Benjamin Button

I expect many things from big Hollywood blockbuster films with A-list actors. Cool special effects, wonderful charisma from the stars, hopefully a story that hangs together. What I don’t expect is true profundity. I don’t expect literature.

But last night I saw “The Curious Case of Benjamin Button”, and I was completely unprepared for its emotional and philosophical depths. The conceit, based on a short story by F. Scott Fitzgerald, is simple (I’m sure you’ve heard it by now ad nauseum): A man is born old, and goes through his life growing progressively younger. Along the way he meets his great love, a woman who ages through life normally.

One would think that this would be a great opportunity for some neat set pieces and some cool computer graphics effects, and one would be right. This film has all that. The computer graphics are even almost good enough – which is quite a trick, given that 2008 is still a little early, tech-wise, to try pulling this kind of thing off seamlessly.

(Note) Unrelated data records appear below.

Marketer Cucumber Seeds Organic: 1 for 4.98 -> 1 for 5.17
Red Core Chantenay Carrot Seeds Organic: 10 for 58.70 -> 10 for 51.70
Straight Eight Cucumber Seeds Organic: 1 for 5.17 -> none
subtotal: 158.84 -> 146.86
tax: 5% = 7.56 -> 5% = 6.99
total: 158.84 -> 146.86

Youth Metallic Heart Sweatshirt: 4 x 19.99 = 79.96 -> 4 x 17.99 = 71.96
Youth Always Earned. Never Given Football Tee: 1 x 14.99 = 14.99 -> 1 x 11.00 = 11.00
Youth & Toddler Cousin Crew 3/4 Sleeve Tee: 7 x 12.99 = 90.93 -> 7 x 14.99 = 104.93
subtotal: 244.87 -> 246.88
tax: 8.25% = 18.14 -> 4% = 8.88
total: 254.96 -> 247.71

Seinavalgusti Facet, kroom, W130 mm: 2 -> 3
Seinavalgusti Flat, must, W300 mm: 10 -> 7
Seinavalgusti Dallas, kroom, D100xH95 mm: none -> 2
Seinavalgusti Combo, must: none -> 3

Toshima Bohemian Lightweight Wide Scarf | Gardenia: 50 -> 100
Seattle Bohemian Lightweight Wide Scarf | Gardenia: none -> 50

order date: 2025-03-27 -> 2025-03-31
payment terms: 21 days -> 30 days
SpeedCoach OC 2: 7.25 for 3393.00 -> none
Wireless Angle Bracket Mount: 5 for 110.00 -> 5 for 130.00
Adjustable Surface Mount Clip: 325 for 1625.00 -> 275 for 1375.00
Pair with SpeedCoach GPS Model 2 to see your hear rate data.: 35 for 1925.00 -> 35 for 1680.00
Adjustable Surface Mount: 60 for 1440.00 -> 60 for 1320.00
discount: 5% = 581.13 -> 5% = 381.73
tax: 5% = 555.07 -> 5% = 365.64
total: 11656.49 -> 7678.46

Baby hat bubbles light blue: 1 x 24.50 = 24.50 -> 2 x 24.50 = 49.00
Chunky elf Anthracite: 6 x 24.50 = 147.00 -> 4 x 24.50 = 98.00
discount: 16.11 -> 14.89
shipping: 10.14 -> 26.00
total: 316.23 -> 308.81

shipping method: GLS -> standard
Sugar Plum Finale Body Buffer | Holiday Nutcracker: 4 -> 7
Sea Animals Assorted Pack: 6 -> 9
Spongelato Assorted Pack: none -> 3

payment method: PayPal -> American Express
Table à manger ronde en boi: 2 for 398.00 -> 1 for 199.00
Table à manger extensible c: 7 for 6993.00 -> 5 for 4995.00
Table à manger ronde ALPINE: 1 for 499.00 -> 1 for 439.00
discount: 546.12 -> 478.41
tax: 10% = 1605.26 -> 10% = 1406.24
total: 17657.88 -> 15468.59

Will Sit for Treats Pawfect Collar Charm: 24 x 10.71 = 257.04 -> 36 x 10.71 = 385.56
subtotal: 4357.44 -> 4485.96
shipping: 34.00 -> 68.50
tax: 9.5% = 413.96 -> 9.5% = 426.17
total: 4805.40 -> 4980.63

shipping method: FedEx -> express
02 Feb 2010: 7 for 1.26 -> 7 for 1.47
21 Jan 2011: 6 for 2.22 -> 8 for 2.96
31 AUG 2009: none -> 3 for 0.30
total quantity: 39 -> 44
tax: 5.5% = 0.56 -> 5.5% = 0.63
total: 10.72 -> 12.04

But the film, as written by Eric Roth and Robin Swicord, and directed by David Fincher, ends up not really being about any of that. It’s a truly heartbreaking meditation on mortality, the limits of love, and the inevitable space between human beings. Starting with the simple trick of a main character who goes through life the wrong way around, the film continually forces us to address very difficult questions about life that we have all become very good at ignoring.

I find now, a day after having seen it, that the more I think about this film, the more questions it raises in my mind. For one thing, it illuminates the great twin mysteries of childhood and old age. We generally deal with these mysteries through euphemisms – our culture routinely puts children and old people into reductive categories that fail to capture the enormous enigma of those states of being. The mind and personality of a child come from seemingly out of nowhere, as the child gradually grows, before our eyes, into a fully unique individual, unlike any other on the planet. And then at the end of one’s life this process is strangely reversed – the gifts of life gradually taken from us a little at a time, until the day when birth itself is bookended by its opposite.

We develop entire religions, as well as elaborate taboos and tricks of language, to avoid looking at the terrifying power of this process full in the face, and yet it is the central mystery of our lives – along with the elaborate dance in which adults find themselves between these two bookends, as our sexuality draws us together to participate in this connection with the infinite.

We are so used to seeing all this that we no longer see it – it all devolves into a set of symbols so ubiquitous that they have become reflexive icons – love songs and slow dances, baby clothes and wheelchairs, trappings of this strange arc that we simply take for granted.

But the genius of “Benjamin Button” is that it forces us to look at this process – really look at it – the way René Magritte forced us to look at everyday objects as though seeing them for the first time.

And once we are made to look in this direction, we begin to see things. For example, we see that from his early twenties until his early sixties a man is a member of a club – he is accepted into that great society known as adulthood. He can take a job, have sexual partners, take responsibility for children and find within himself a way to create meaning from his life. But the time before this and after this are out of bounds – they are the bookends. Society does not look at the boy or the old man as a member of this club. Privileges and freedoms that are taken for granted by the adult in his long prime are not granted to those who fall outside of this roughly forty year window.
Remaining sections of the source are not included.